The answer is negative already for $n=3$:

There are points $x_1, x_2, x_3, x_1', x_2', x_3'\in C$ and positive numbers $r_1, r_2, r_3$ for every nonconvex cone $C\subset E^2$ such that:

1. $d(x_i, x_j)= d(x_i', x_j')$ for all $i, j=1, 2, 3$.

2. $$ \{ x\}= \bigcap_{i} \bar{B}(x_i, r_i)\ne \emptyset. $$

3. $$ \bigcap_{i} \bar{B}(x'_i, r_i)= \emptyset. $$

In my examples $r_1+r_2=d(x_1, x_2)$, $r_i=d(x,x_i), i=1, 2, 3$; thus $x\in x_1x_2$. The point is that for every nonconvex cone $C$, there exists a geodesic triangle $x_1x_2x_3$ and a point $x\in x_1x_2$ such that in the Euclidean comparison triangle $x_1'x_2'x_3'$ and the comparison point $x'\in x'_1x'_2$, we have $$ d(x'_3, x')> d(x_3, x). $$ [To find such examples place $x_1, x_2$ on the different boundary rays of the cone $C$ and place $x_3$ (in the cone interior) so that the geodesic $x_1x_3$ passes through $x=$ the apex of the cone.]
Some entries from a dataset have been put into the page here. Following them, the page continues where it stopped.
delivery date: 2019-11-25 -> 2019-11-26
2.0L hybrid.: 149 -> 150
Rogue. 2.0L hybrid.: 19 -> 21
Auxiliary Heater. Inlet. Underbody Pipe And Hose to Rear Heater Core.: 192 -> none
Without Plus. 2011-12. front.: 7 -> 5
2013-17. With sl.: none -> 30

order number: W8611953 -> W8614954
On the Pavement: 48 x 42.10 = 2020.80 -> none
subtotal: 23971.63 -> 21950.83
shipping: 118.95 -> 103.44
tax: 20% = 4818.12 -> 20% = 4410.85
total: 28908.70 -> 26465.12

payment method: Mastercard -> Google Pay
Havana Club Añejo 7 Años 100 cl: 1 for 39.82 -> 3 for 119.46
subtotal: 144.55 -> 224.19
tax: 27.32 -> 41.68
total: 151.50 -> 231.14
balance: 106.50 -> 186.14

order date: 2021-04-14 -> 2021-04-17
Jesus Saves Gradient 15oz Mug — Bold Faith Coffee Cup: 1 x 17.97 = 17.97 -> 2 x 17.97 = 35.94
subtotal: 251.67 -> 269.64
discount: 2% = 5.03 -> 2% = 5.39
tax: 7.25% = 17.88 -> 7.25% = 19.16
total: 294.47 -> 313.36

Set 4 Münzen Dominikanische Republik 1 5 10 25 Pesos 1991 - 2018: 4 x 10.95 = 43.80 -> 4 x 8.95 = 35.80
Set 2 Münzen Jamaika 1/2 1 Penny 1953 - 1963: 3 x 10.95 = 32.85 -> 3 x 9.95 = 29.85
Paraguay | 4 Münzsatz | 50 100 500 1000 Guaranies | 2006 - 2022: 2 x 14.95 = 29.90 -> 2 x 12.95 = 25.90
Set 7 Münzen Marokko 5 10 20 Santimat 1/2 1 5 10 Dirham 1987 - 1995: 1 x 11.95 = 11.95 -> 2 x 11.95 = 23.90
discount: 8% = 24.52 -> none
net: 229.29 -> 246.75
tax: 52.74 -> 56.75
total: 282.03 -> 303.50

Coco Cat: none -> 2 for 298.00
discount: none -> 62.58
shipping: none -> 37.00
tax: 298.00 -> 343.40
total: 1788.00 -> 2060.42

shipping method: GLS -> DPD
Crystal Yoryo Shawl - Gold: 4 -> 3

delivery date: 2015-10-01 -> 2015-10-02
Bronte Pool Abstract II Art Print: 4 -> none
It follows that $$ \bigcap_{i} \bar{B}(x'_i, r_i)= \emptyset, $$ since $$ \bar{B}(x_1',r_1)\cap \bar{B}(x_2',r_2)=x', $$ but $x'\notin \bar{B}(x_3',r_3)$. Now, the cone $C$ contains arbitrarily large flat disks, so we can place the points $x_i'$ as in your question in such disks, so that they necessarily span flat comparison triangles.